___ Material supplied

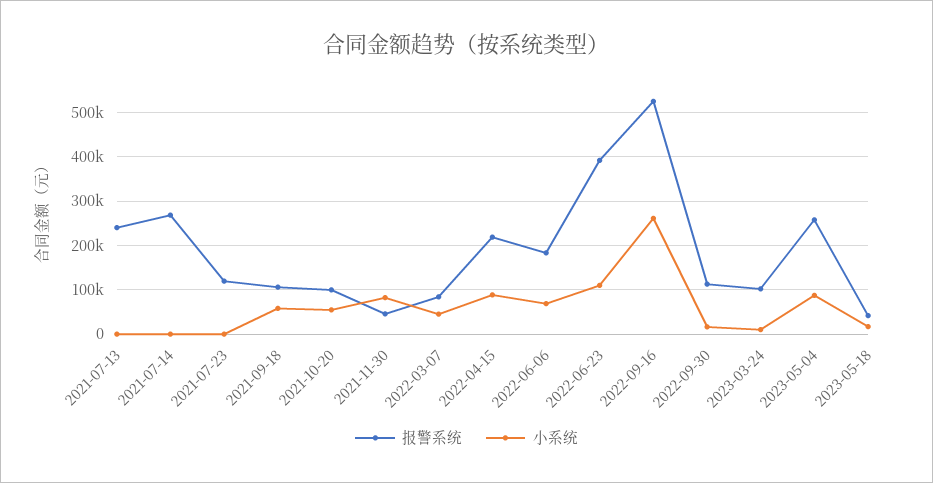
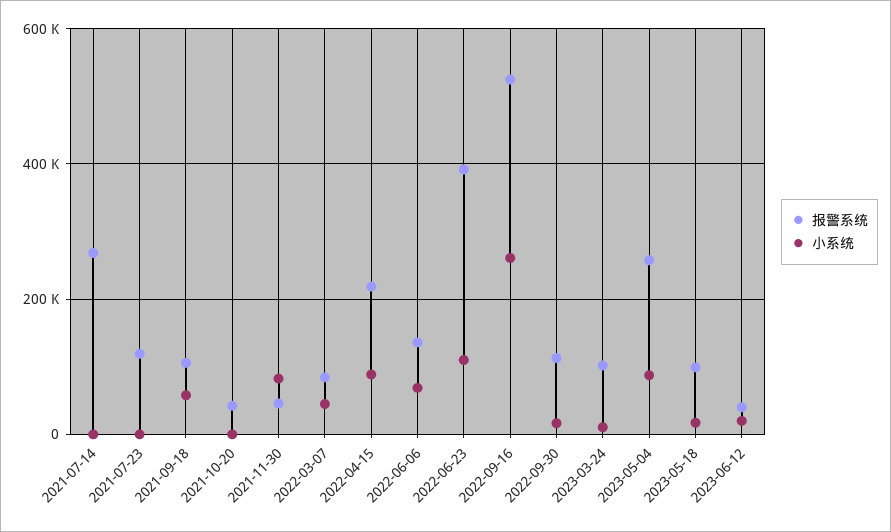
报警系统, 2021-07-13: 240000 -> none
小系统, 2021-07-13: 0 -> none
报警系统, 2021-10-20: 100000 -> 40000
小系统, 2021-10-20: 60000 -> 0
报警系统, 2022-06-06: 180000 -> 140000
报警系统, 2023-05-18: 40000 -> 100000
报警系统, 2023-06-12: none -> 40000
小系统, 2023-06-12: none -> 20000

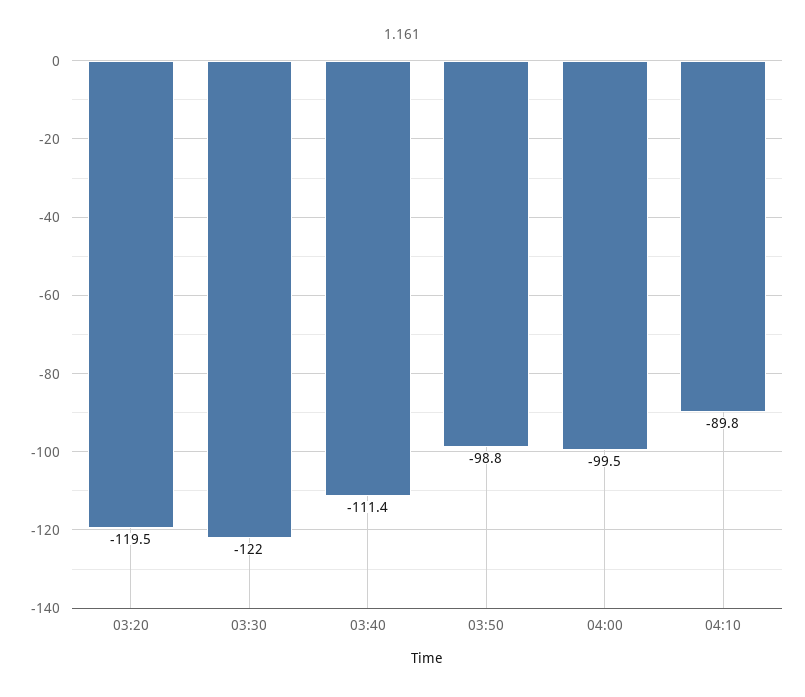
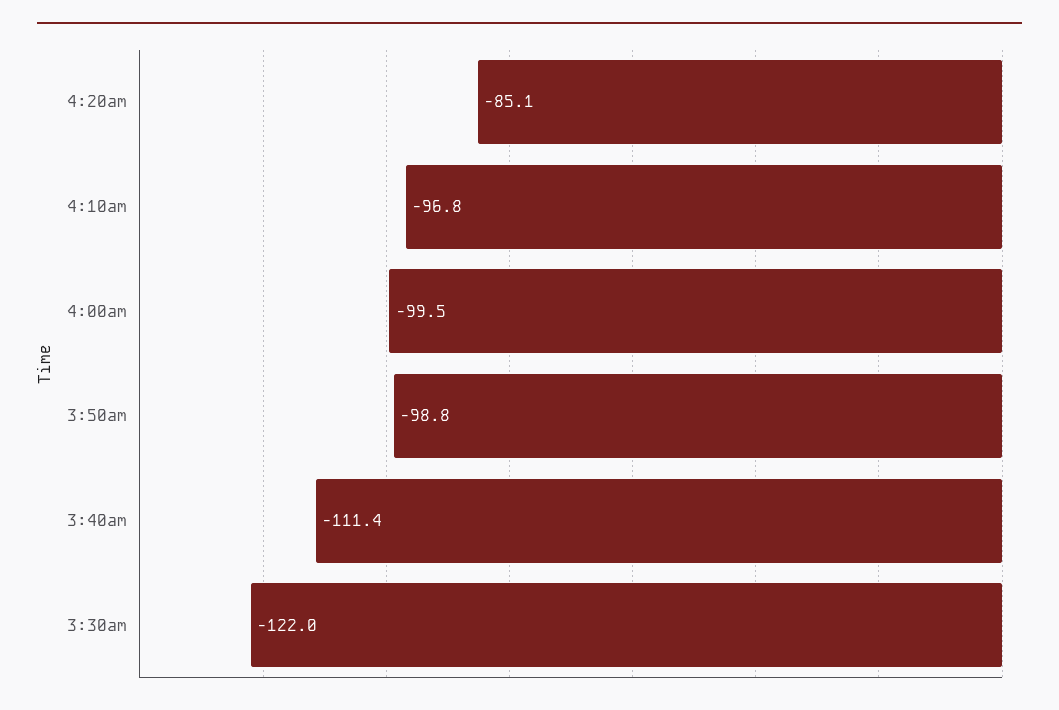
03:20: -119.5 -> none
04:10: -89.8 -> -96.8
4:20am: none -> -85.1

______

▶ [Description of the task]:
If pictures appear in the data, omit them and copy all other parts exactly.

▶ [Exercise output]:
报警系统, 2021-07-13: 240000 -> none
小系统, 2021-07-13: 0 -> none
报警系统, 2021-10-20: 100000 -> 40000
小系统, 2021-10-20: 60000 -> 0
报警系统, 2022-06-06: 180000 -> 140000
报警系统, 2023-05-18: 40000 -> 100000
报警系统, 2023-06-12: none -> 40000
小系统, 2023-06-12: none -> 20000

03:20: -119.5 -> none
04:10: -89.8 -> -96.8
4:20am: none -> -85.1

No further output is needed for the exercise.